* **SUPPLIED INFORMATION**
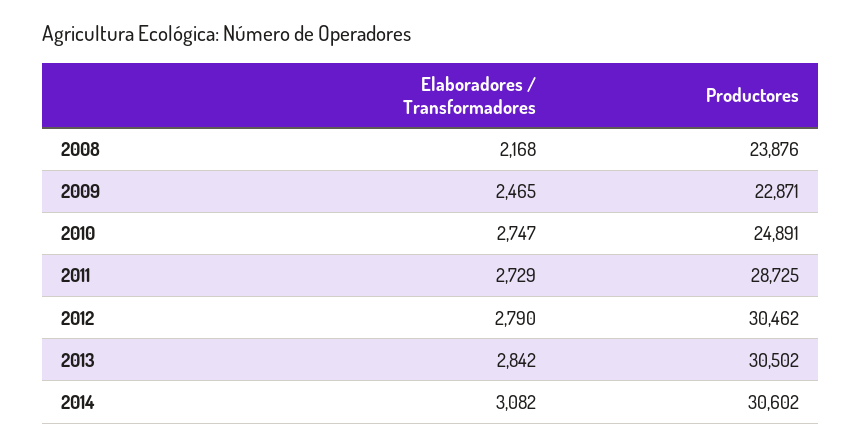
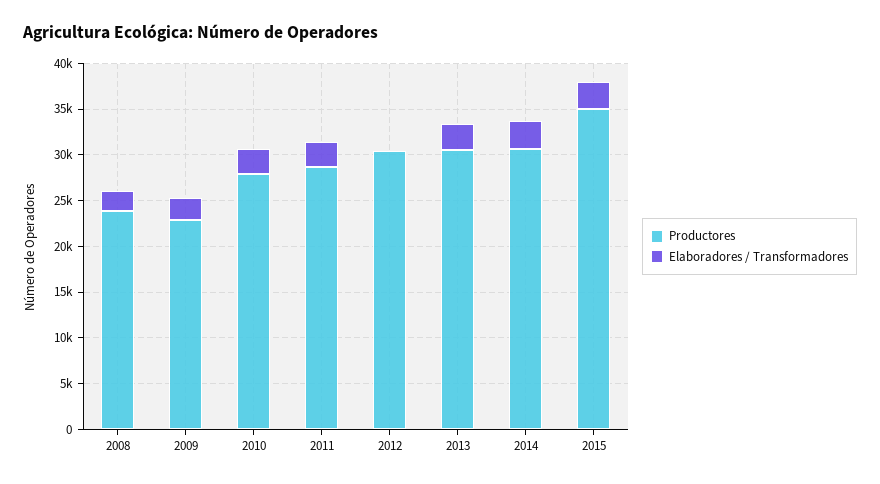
Productores, 2010: 24891 -> 28000
Elaboradores / Transformadores, 2012: 2790 -> 0
Productores, 2015: none -> 35000
Elaboradores / Transformadores, 2015: none -> 3000

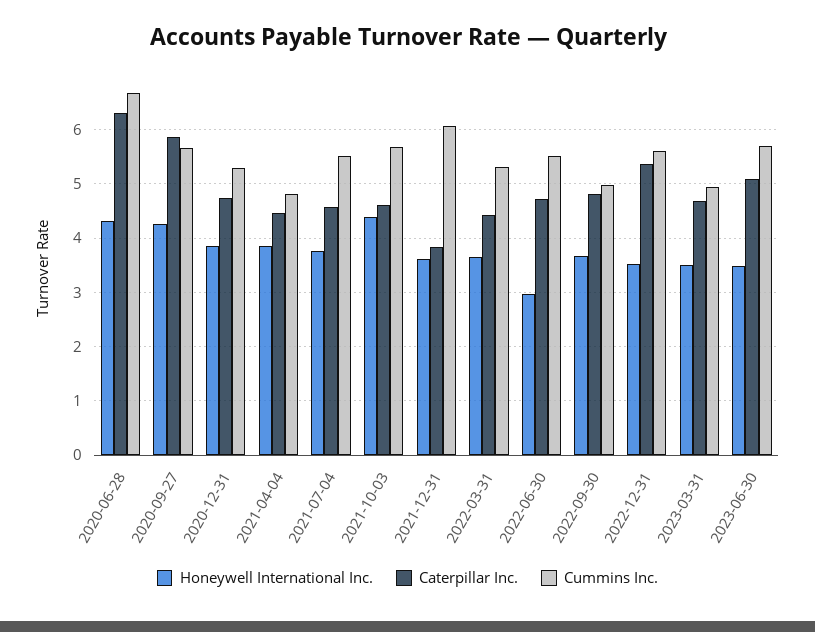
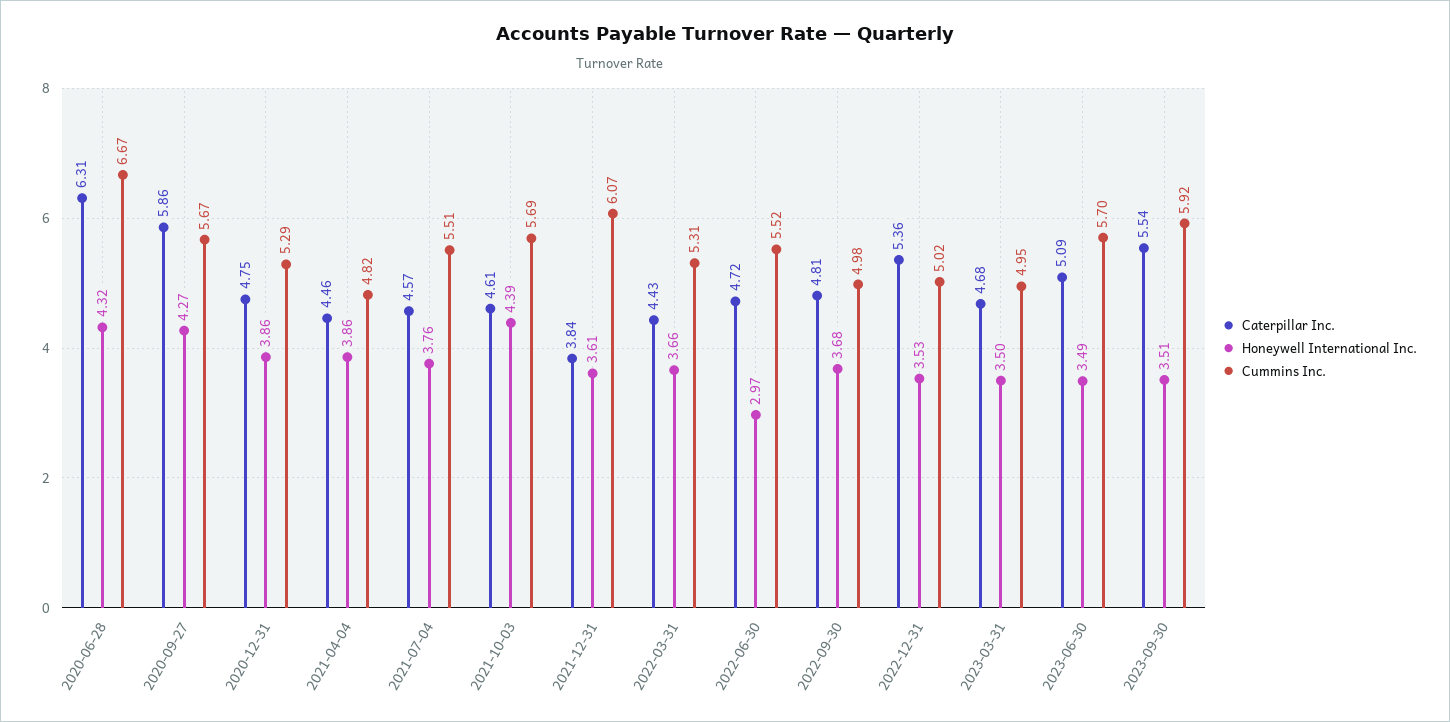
Cummins Inc., 2022-12-31: 5.6 -> 5.02
Caterpillar Inc., 2023-09-30: none -> 5.54
Honeywell International Inc., 2023-09-30: none -> 3.51
Cummins Inc., 2023-09-30: none -> 5.92

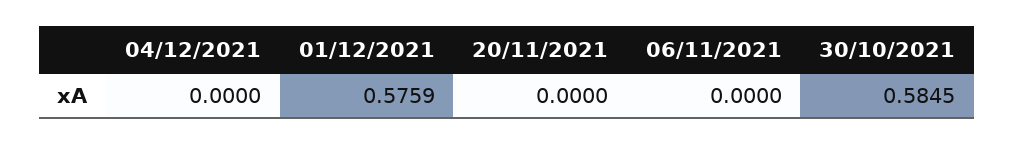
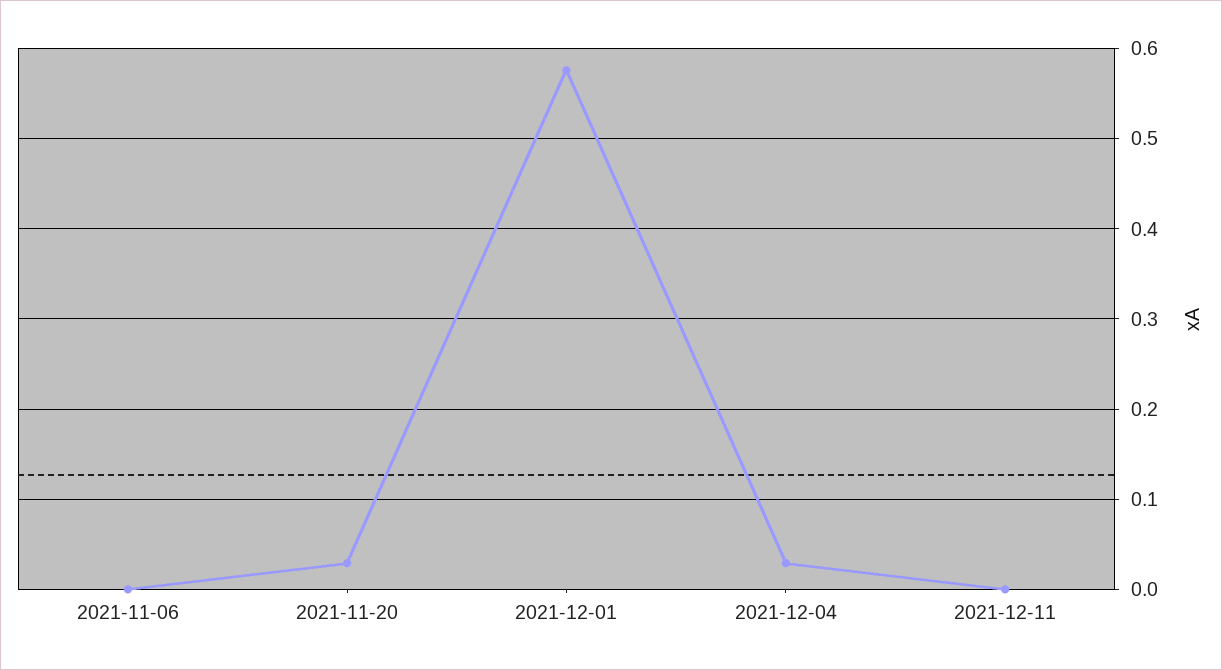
04/12/2021: 0 -> 0.03
20/11/2021: 0 -> 0.03
30/10/2021: 0.5845 -> none
2021-12-11: none -> 0

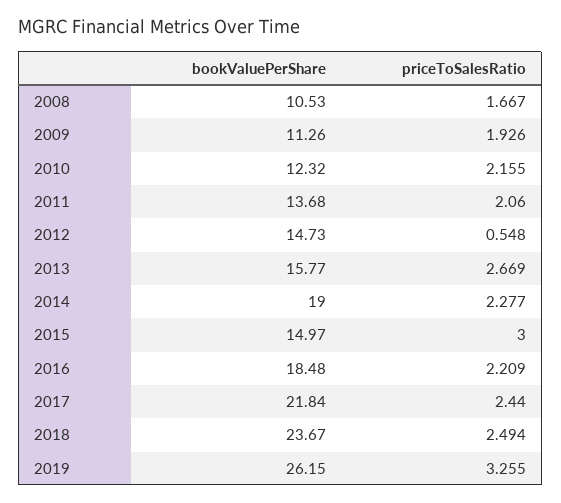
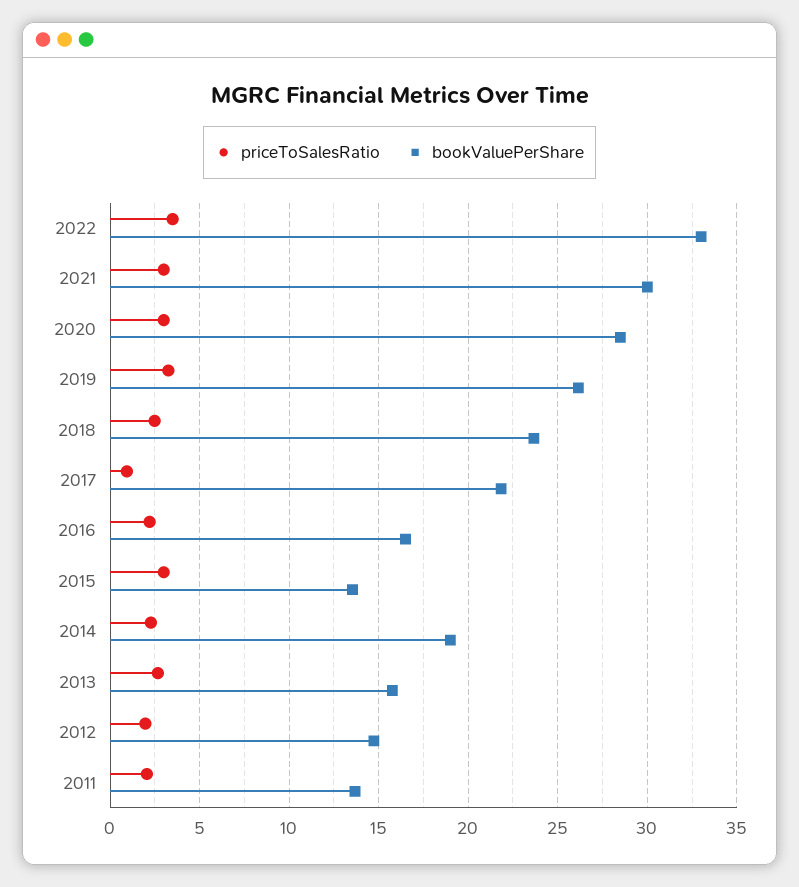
bookValuePerShare, 2008: 10.53 -> none
priceToSalesRatio, 2008: 1.667 -> none
bookValuePerShare, 2009: 11.26 -> none
priceToSalesRatio, 2009: 1.926 -> none
bookValuePerShare, 2010: 12.32 -> none
priceToSalesRatio, 2010: 2.155 -> none
priceToSalesRatio, 2012: 0.548 -> 2
bookValuePerShare, 2015: 14.97 -> 13.5
bookValuePerShare, 2016: 18.48 -> 16.5
priceToSalesRatio, 2017: 2.44 -> 1
priceToSalesRatio, 2022: none -> 3.5
bookValuePerShare, 2022: none -> 33
priceToSalesRatio, 2021: none -> 3
bookValuePerShare, 2021: none -> 30
priceToSalesRatio, 2020: none -> 3
bookValuePerShare, 2020: none -> 28.5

* **EXERCISE OBJECTIVE**
Set the listing down in full and exactly. Pictures within it should not appear in the copy.

* **RESULT FOR THIS EXERCISE**
Productores, 2010: 24891 -> 28000
Elaboradores / Transformadores, 2012: 2790 -> 0
Productores, 2015: none -> 35000
Elaboradores / Transformadores, 2015: none -> 3000

Cummins Inc., 2022-12-31: 5.6 -> 5.02
Caterpillar Inc., 2023-09-30: none -> 5.54
Honeywell International Inc., 2023-09-30: none -> 3.51
Cummins Inc., 2023-09-30: none -> 5.92

04/12/2021: 0 -> 0.03
20/11/2021: 0 -> 0.03
30/10/2021: 0.5845 -> none
2021-12-11: none -> 0

bookValuePerShare, 2008: 10.53 -> none
priceToSalesRatio, 2008: 1.667 -> none
bookValuePerShare, 2009: 11.26 -> none
priceToSalesRatio, 2009: 1.926 -> none
bookValuePerShare, 2010: 12.32 -> none
priceToSalesRatio, 2010: 2.155 -> none
priceToSalesRatio, 2012: 0.548 -> 2
bookValuePerShare, 2015: 14.97 -> 13.5
bookValuePerShare, 2016: 18.48 -> 16.5
priceToSalesRatio, 2017: 2.44 -> 1
priceToSalesRatio, 2022: none -> 3.5
bookValuePerShare, 2022: none -> 33
priceToSalesRatio, 2021: none -> 3
bookValuePerShare, 2021: none -> 30
priceToSalesRatio, 2020: none -> 3
bookValuePerShare, 2020: none -> 28.5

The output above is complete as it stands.